The Nancy Lurie Marks Family Foundation Postdoctoral Fellows Fund at Harvard Medical School

Under the direction of David E. Golan, MD, PhD, the Dean for Research Initiatives and Global Programs, the primary focus of the Nancy Lurie Marks (NLM) Family Foundation Postdoctoral Fellows Fund is to provide support for the following five postdoctoral fellows focused on autism research at Harvard Medical School for two-year terms.

Elizabeth Lackey, PhD (Regehr Lab)
“Circuit specializations of cerebellar regions that regulate social behaviors”

Elizabeth’s research reveals that the cerebellum—a brain region traditionally linked to movement and balance—plays a crucial role in social behaviors that are disrupted in autism spectrum disorder (ASD). Using mouse models, she discovered that when specific cells called Purkinje cells malfunction in particular areas of the cerebellum (Crus I and II regions), mice develop severe social difficulties while their movement remains normal. Her current work examines how different brain circuits within the cerebellum process information and contribute to various social behaviors. This groundbreaking research suggests that targeting cerebellar dysfunction could offer new therapeutic approaches for treating social challenges in ASD.

Alex Wang, PhD (Fishell Lab)
“How SCN2A Mutations Disrupt Brain Communication in Autism”
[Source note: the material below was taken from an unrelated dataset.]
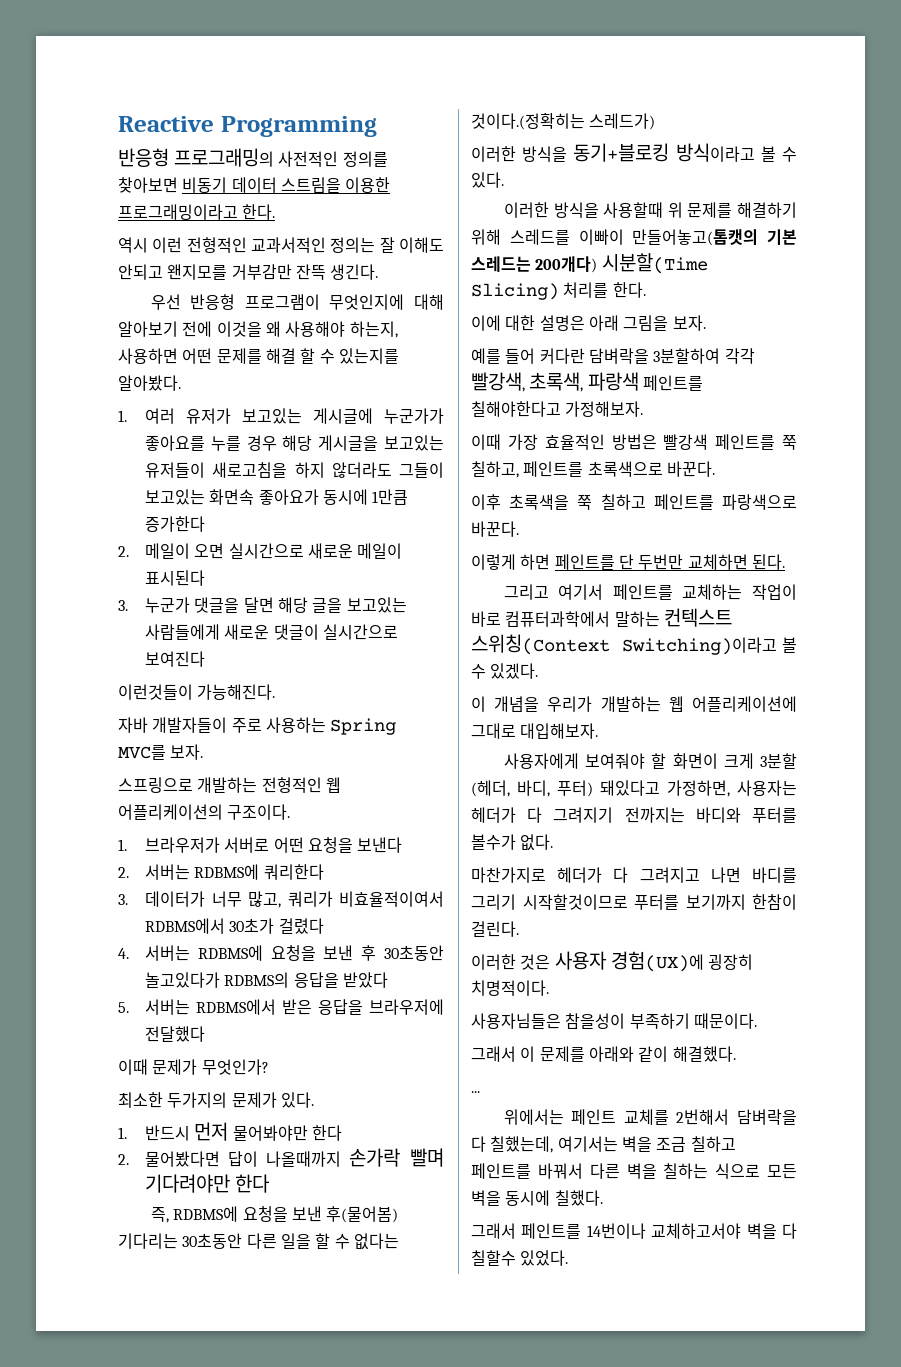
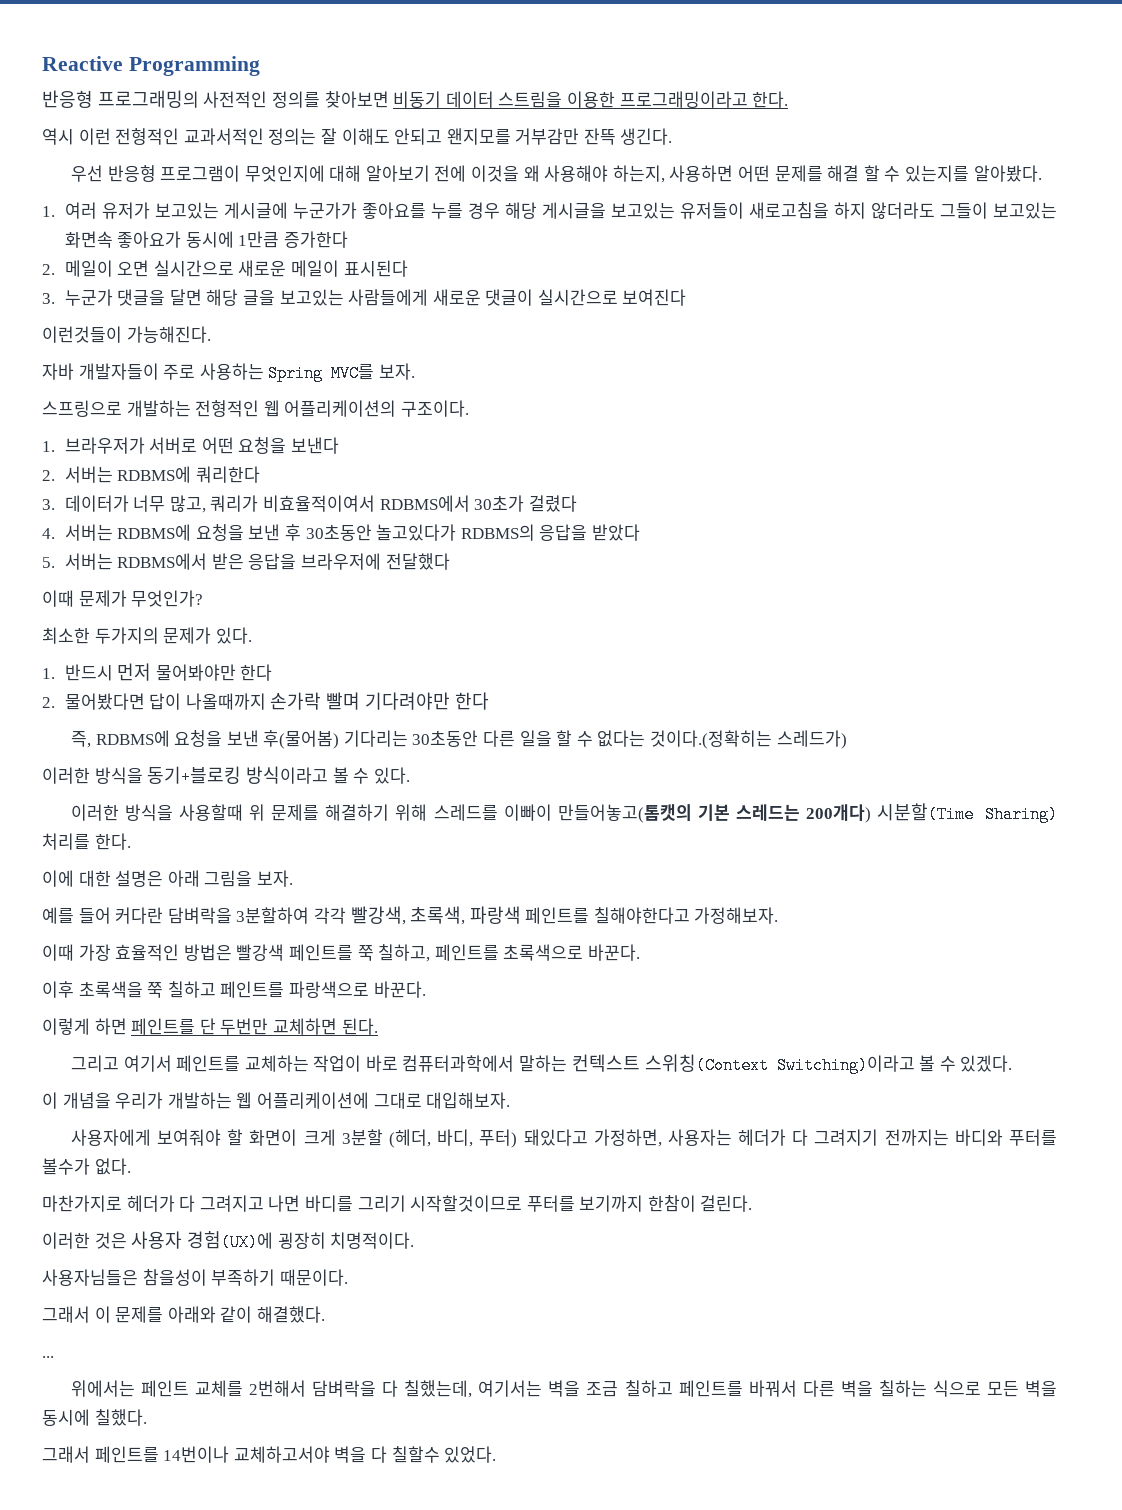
[471,283,559,300] Slicing) -> [985,806,1058,823] Sharing)

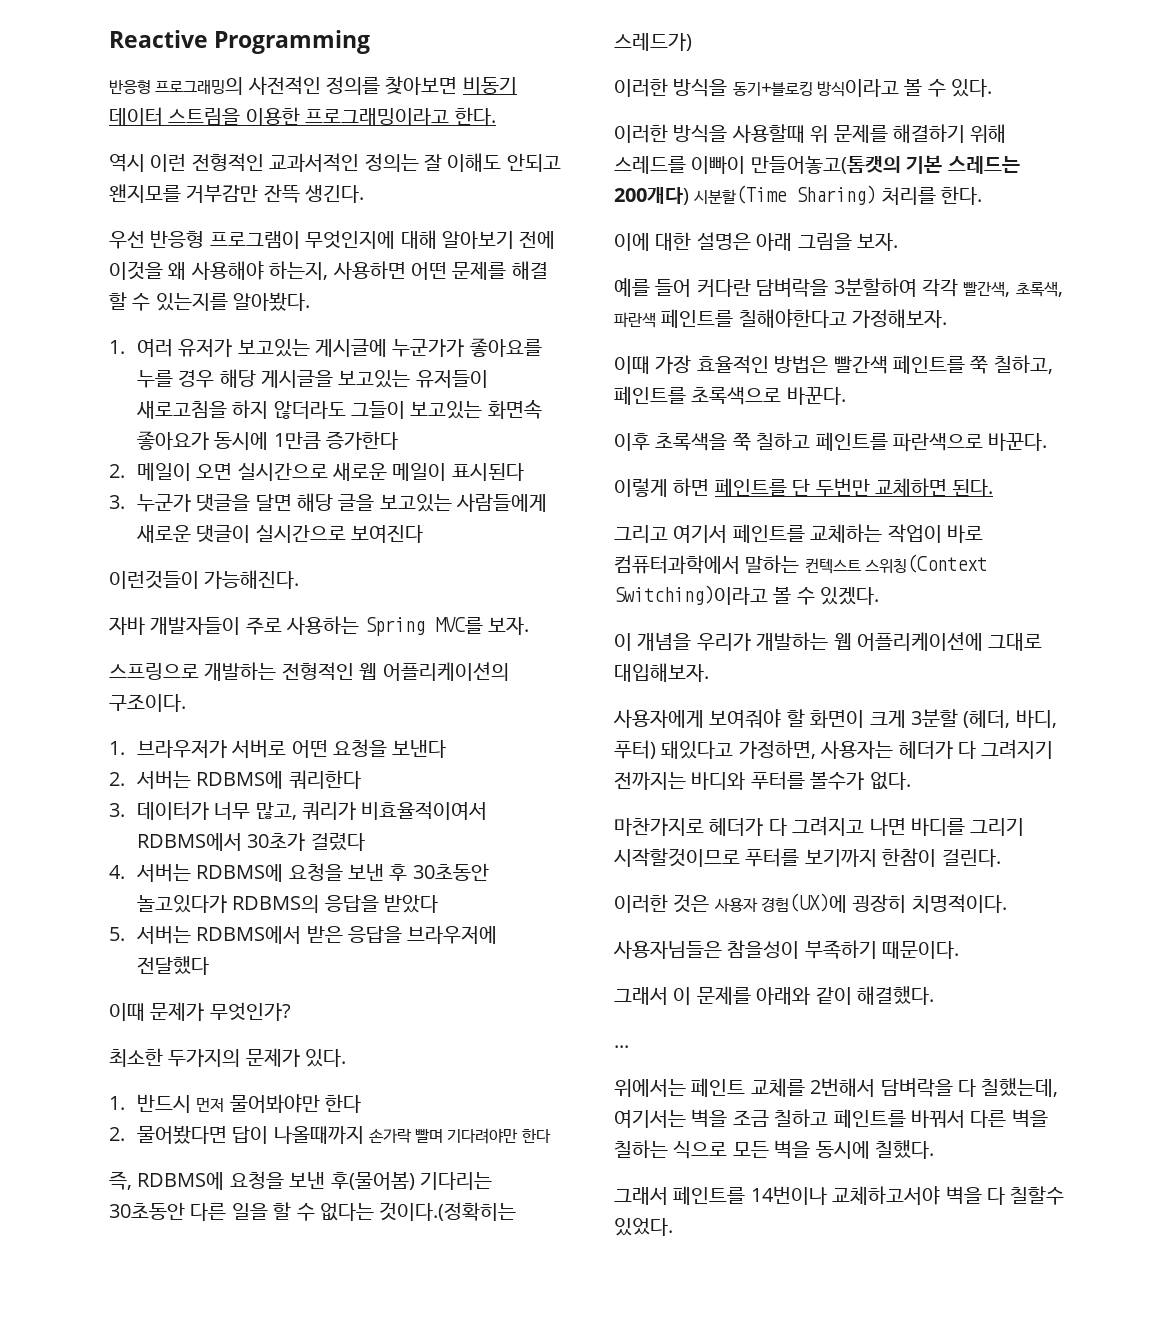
[350,906,521,925] 빨강색, 초록색, 파랑색 -> [963,281,1063,297] [614,312,656,328] 빨간색, 초록색, 파란색
[236,944,285,961] 빨강색 -> [833,356,888,374] 빨간색
[288,981,369,998] 파랑색으로 -> [893,433,983,452] 파란색으로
Alex investigates how mutations in SCN2A, one of the most important autism risk genes, disrupt brain function and lead to autism-like behaviors. This gene controls sodium channels that help brain cells communicate. When SCN2A is faulty, it reduces the activity of excitatory neurons in the brain’s frontal cortex—an area crucial for social behavior and flexible thinking. Alex’s research focuses on how these changes affect inhibitory neurons, which act like brakes in brain circuits. Using advanced imaging and computer modeling, he aims to understand how disrupted communication between different types of brain cells contributes to autism symptoms, potentially leading to targeted treatments.
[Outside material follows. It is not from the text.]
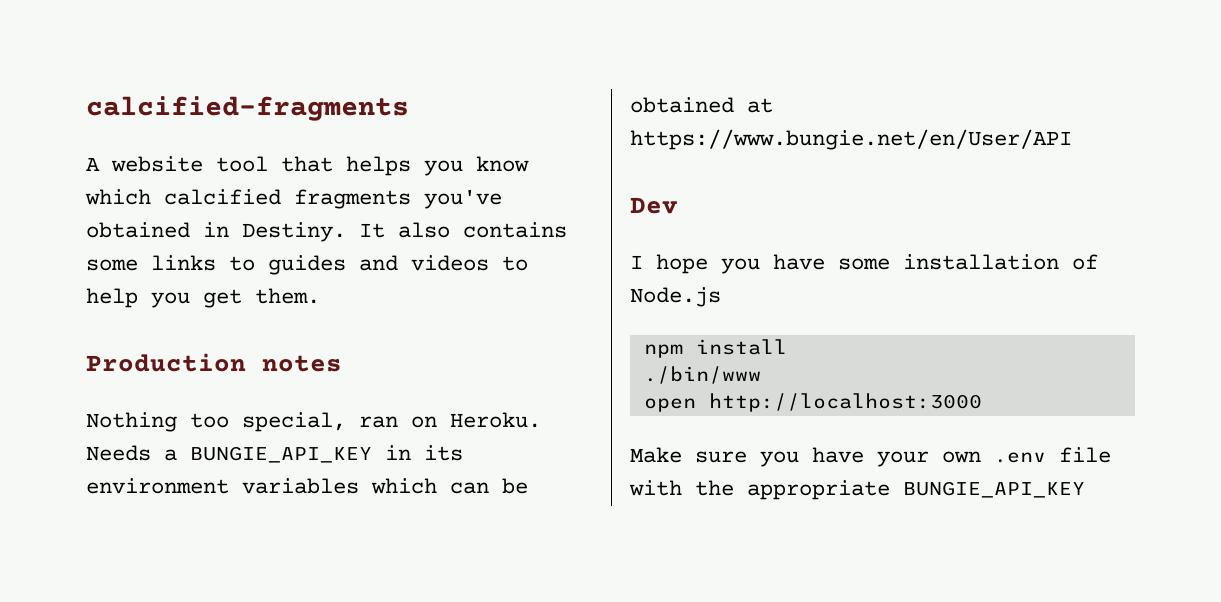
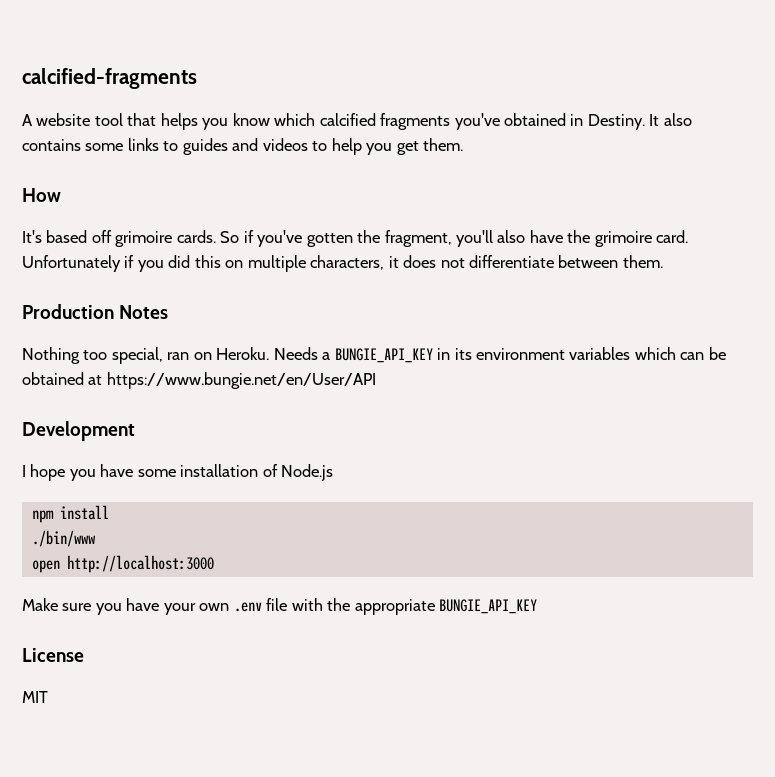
(320, 296) none -> [22,188,61,202] [22,230,689,247] [22,255,663,272] // How // It's based off grimoire cards. So if you've gotten the fragment, you'll also have the grimoire card. Unfortunately if you did this on multiple characters, it does not differentiate between them.
[262,355,342,372] notes -> [119,305,169,319] Notes
[630,197,678,214] Dev -> [22,421,135,441] Development
(1085, 489) none -> [22,648,84,662] [22,691,48,703] // License // MIT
Bruno Gegenhuber, PhD (Greenberg Lab)
“Glucocorticoid receptor signaling promotes astrocyte maturation to restrict cortical plasticity”

Bruno studies “critical periods”— special windows during early brain development when experiences shape how neural circuits form. His research discovered that corticosterone, a stress hormone, works with brain support cells called astrocytes to close these critical periods. This timing mechanism is often disrupted in autism, leading to abnormal sensory processing. Bruno found that corticosterone levels naturally rise when young animals first open their eyes, and this surge helps mature the brain’s response to sensory input. Understanding how this hormone-astrocyte pathway controls brain plasticity could lead to treatments that restore proper critical period timing in autism spectrum disorders.

Tomasz Kula, PhD (Sabatini Lab)
“High throughput screening of genetic risk factors in the adult mouse brain”

Tomasz developed revolutionary technology to study how multiple autism-related genes contribute to the disorder simultaneously. Since autism involves hundreds of different genetic mutations, studying each one individually in animal models is extremely time-consuming and expensive. His innovative approach allows researchers to introduce different genetic mutations into individual brain cells within the same animal, creating a “genetic mosaic” brain where each cell carries a different autism-associated mutation. This breakthrough enables scientists to compare how various genetic changes affect different types of brain cells at once, potentially revealing common patterns underlying autism symptoms despite diverse genetic causes.

Guangqing Lu, PhD (Huh Lab)
“Mapping IL-17’s Therapeutic Pathways in the Brain”

Guangqing’s research focuses on interleukin-17 (IL-17), an immune system molecule that surprisingly shows promise for treating autism symptoms. His lab discovered that IL-17 receptors in the brain, when activated, can temporarily improve social behavior and reduce repetitive behaviors in mouse models of autism—regardless of the underlying genetic cause. To understand how this works, Guangqing developed an innovative tracking system called CyCLoPs that uses fluorescent signals to identify exactly which brain cells respond to IL-17 treatment. This technology allows researchers to map the specific brain regions and cell types involved in IL-17’s therapeutic effects, potentially leading to new immunotherapy-based treatments for autism and other neurodevelopmental disorders.